İşimiz zor ama başarabiliriz
- GİRİŞ13.12.2024 19:33
- GÜNCELLEME16.12.2024 09:12
A Milli Futbol Takımımızın 2026 Dünya Kupası Elemelerindeki rakipleri belli oldu. Millilerimiz son Avrupa Şampiyonu İspanya ile Hollanda maçının kazananı, komşularımız Gürcistan ve Bulgaristan ile gruptan çıkma mücadelesi verecek.

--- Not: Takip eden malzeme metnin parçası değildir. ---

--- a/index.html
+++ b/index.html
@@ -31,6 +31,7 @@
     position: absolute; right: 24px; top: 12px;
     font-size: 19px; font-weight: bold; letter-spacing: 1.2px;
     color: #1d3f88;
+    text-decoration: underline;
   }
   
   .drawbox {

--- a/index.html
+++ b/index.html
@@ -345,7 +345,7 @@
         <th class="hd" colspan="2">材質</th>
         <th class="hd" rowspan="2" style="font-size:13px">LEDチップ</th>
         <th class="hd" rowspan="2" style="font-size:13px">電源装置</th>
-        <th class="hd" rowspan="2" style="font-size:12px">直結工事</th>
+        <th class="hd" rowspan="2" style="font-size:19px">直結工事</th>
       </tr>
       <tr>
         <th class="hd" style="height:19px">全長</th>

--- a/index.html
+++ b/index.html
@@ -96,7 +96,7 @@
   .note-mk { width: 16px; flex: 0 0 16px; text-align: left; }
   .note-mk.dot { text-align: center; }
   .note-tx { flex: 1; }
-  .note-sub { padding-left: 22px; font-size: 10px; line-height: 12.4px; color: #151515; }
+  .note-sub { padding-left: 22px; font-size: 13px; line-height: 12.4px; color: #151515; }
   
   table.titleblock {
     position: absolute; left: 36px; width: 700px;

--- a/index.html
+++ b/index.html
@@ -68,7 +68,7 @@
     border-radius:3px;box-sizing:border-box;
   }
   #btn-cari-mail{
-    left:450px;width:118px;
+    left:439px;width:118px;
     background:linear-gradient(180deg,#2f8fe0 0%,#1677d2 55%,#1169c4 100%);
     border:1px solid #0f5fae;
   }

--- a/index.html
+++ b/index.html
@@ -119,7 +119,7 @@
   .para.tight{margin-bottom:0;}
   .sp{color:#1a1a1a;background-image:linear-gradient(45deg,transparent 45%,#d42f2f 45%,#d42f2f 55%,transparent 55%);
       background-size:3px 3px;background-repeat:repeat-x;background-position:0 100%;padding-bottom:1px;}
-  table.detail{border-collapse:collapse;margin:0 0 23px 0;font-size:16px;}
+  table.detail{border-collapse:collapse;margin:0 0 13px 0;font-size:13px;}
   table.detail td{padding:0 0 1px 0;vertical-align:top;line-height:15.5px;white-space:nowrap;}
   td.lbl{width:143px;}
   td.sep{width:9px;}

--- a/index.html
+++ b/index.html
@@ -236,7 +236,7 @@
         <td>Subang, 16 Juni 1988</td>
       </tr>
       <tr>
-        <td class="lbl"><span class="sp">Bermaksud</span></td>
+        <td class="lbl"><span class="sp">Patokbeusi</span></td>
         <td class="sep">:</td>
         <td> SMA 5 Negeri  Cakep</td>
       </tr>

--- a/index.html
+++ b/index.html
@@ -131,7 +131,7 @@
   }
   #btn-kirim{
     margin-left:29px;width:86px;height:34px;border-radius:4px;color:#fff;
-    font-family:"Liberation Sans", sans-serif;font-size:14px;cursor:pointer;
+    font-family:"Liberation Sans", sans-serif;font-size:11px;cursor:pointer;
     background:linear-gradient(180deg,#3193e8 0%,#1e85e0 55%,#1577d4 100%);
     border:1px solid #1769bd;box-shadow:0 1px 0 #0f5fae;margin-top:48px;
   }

Japonya ve Güney Kore’nin ortaklaşa düzenlediği 2002 Dünya Kupası Finalleri’nde boy göstermemizin üzerinden tam 22 yıl geçti. Ne yazık ki dünya 3’üncülüğü ile taçlandırdığımız o organizasyonun ardından bir daha Dünya Kupası’na katılma başarısı gösteremedik. Almanya’nın ev sahipliği yaptığı son Avrupa Şampiyonası’ndaki performansımız ve “Bizim Çocuklar”ın yaşattıkları heyecan önümüzdeki turnuvalar için beklentilerimizi ve umudumuzu arttırmış durumda. Uluslar Ligi’nde oynadığımız maçlarda her ne kadar grup liderliğini son maçta hiç ummadığımız Karadağ yenilgisiyle kaybetsek de milli takımımıza ve genç jenerasyonumuza olan inancımız tam. Şimdi önümüzde önce Macaristan’la oynayacağımız Uluslar Ligi play-off’ları ardından da 2026 Dünya Kupası Avrupa Elemeleri var. Türkiye E Grubu’nda zorlu bir kura çekti. İlk rakibimiz son Avrupa Şampiyonu İspanya ile yine o turnuvada çeyrek finalde elendiğimiz Hollanda maçının Uluslar Ligi’nde oynayacağı maçın galibi olacak. Diğer rakibimiz ise tarihinde ilk kez Avrupa Şampiyonası’na katılan ve ilk maçını da bizimle oynayan komşumuz Gürcistan oldu. Euro 2024’te oynadığımız ve 3-1 kazandığımız Gürcistan maçı hala akıllarımızda. Gerçekten çok hırslı ve zorlu bir rakip. Grubumuzda tur mücadelesi vereceğimiz son rakibimiz ise bir başka komşumuz Bulgaristan. 1994 ABD Dünya Kupası’nda yaşadıkları 4’üncülükle tarihlerinin en büyük başarılarına imza atan Bulgarlar eski günlerine dönmenin mücadelelerini veriyorlar.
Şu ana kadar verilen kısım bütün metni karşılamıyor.